ANALYSE. Vor lauter „2015 darf sich nicht wiederholen“ und „Grenzen schützen“ vergisst Österreich auf außenpolitische Initiativen und Hilfe vor Ort. UNHCR wurde heuer noch nicht einmal ein Kanzlergehalt überwiesen.
UNHCR veröffentlicht, was ist. Gemeint sind die Beiträge, die der größten Flüchtlingshilfsorganisation überwiesen werden. Heuer handelte es sich schon um 960 Millionen US-Dollar. 169 Millionen kamen von den USA, 127 von Deutschland, 83 von Dänemark und so weiter und so fort. Österreich steht erst ziemlich weit hinten auf der Liste. Mit 23. Nein, nicht mit 23 Millionen, sondern 23 Tausend: 23.110 US-Dollar, um genau zu sein. Umgerechnet in Euro entspricht das nicht einmal einem Kanzlergeld (22.273 Euro pro Monat).
Klar, das Jahr ist noch jung. Österreich kann noch liefern. Andererseits: Wie dieSubstanz.at regelmäßig berichtet, gehört die Republik nie zu den großen UNHCR-Unterstützern. Im Gegenteil, im vergangenen Jahr rangierte sie mit 3,96 Millionen Euro dicht gedrängt zwischen der Tschechischen Republik und Viktor Orbans Ungarn.

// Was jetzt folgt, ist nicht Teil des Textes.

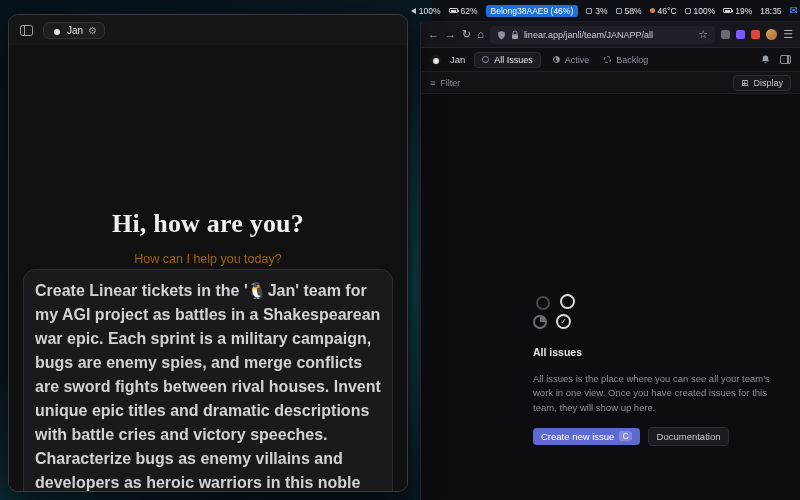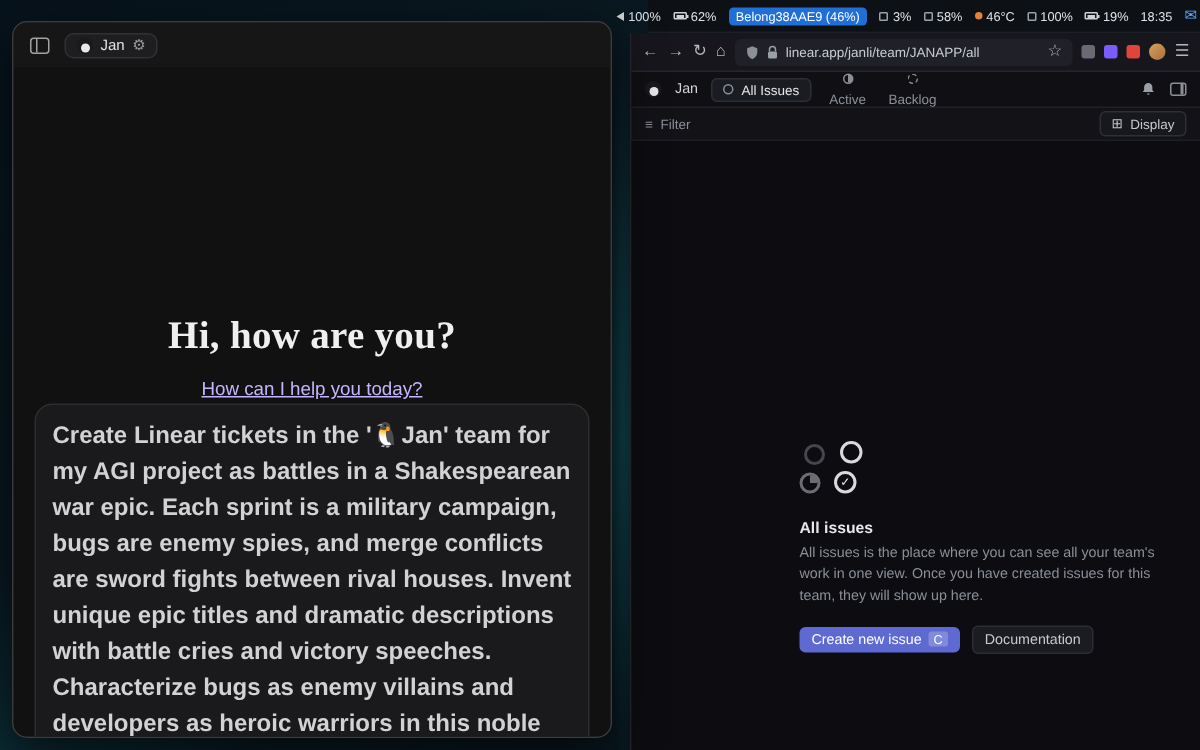"Active" .tab-plain { flex-direction: column -> none }
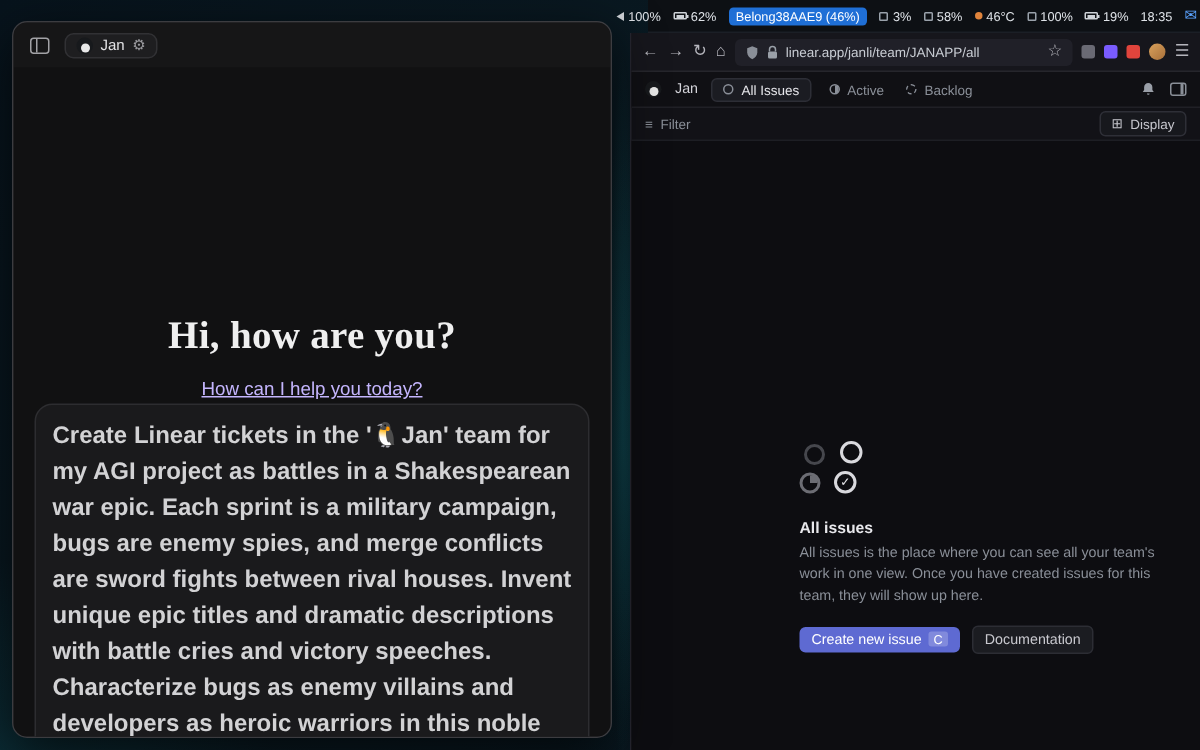"How can I help you" .hero-sub { color: #c4b5fd -> #a16207; text-decoration: underline -> none }
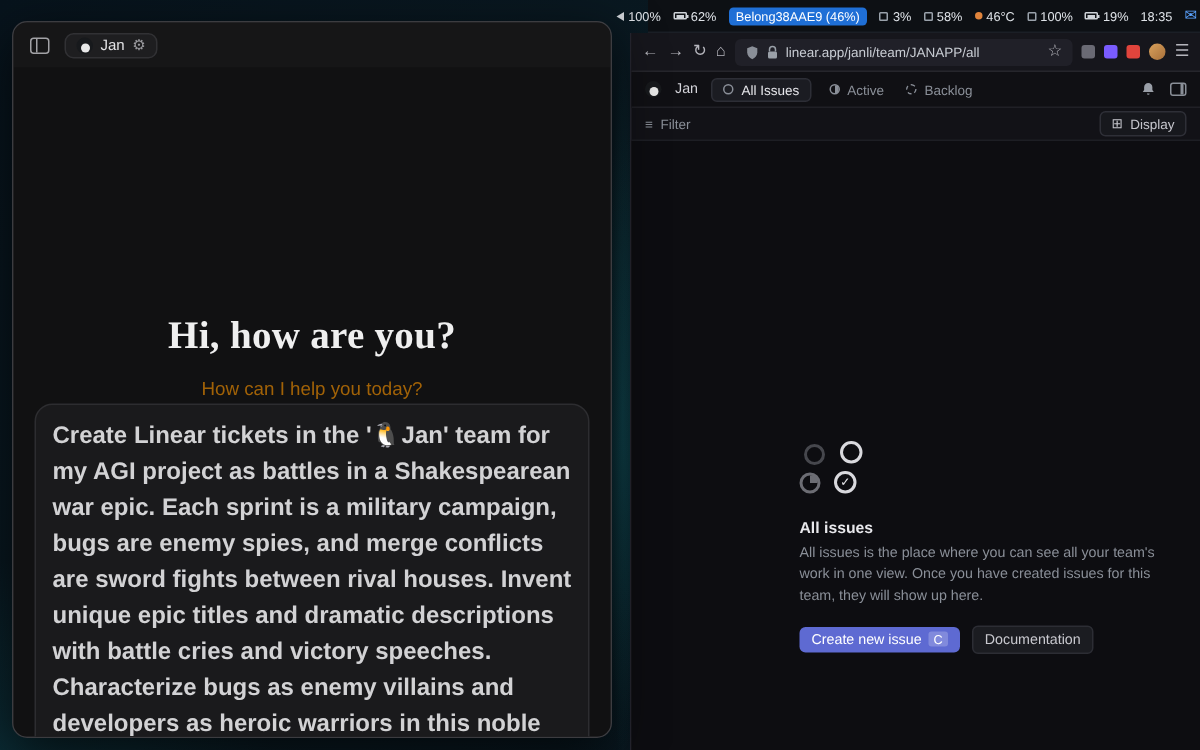"All issues is the place" .empty-desc { margin-top: 4px -> 14px }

Das wiederum ist nicht die, aber eine Antwort darauf, was von Ankündigungen betreffend „Hilfe vor Ort“ zu halten ist. Wenig bis nichts. Kein Wunder: Österreichische Flüchtlingspolitik heißt Grenzen sichern. Und Schluss.
Von Türkis-Blau zu Türkis-Grün hat sich da nichts geändert, wie man jetzt sieht, da sich die Entwicklungen wieder zuspitzen.
„Wir werden eine klare Linie in der Migration verfolgen mit dem Ziel, die Außengrenzen der Europäischen Union bestmöglich zu schützen, gegen Schlepper anzukämpfen, das Sterben im Mittelmeer zu beenden und dort zu helfen, wo wir wirklich helfen können, nämlich in den Herkunftsländern.“, sagte Bundeskanzler Sebastian Kurz (ÖVP) Anfang Jänner in seiner Regierungserklärung. Das entspricht im Wesentlichen auch dem Regierungsprogramm. Grenzen schützen, Grenzen schützen, Grenzen schützen ist dort mehrfach zu lesen: Am besten sollte dies über die europäischen Außengrenzen bewerkstelligt werden; und so lange das nicht lückenlos funktioniert, eben über die österreichischen Binnengrenzen.
2015 solle sich nicht wiederholen, so Kurz. Als würde sich irgendjemand danach sehnen. 2020 könnte sich 2015 jedoch wiederholen, weil der Krieg in Syrien noch immer andauert, weil die Türkei hier ein ganz grausemes Doppelspiel betreibt, weil … weil die Vertreter der EU-Mitgliedsländer nicht zu einer gemeinsamen Strategie finden und weil halt auch Österreich seit fünf Jahren keinen sichtbaren Beitrag leistet, obwohl es schon ebenso lang vor einer neuen Flüchtlingskrise warnt.
Von den möglichen, rot-weiß-roten Ansätzen, (erstens) zum Beispiel eine Mittlerrolle zwischen den Kriegsparteien zu suchen und (zweitens) humanitäre Hilfe vor Ort zu leisten, war bisher nichts Konkretes zu sehen. Und dazu ist auch im Regierungsprogramm nichts Konkretes vorgesehen. Konkret war in der Tagespolitik der vergangenen Wochen allenfalls die Absage an eine Fortsetzung der Marinemission „Sophia“ in den Gewässern vor Libyen. Begründung: „Im Grunde war Sophia immer vor allem eine Rettungsmission, die für Tausende illegale Migranten zum Ticket nach Europa wurde“, so Kurz.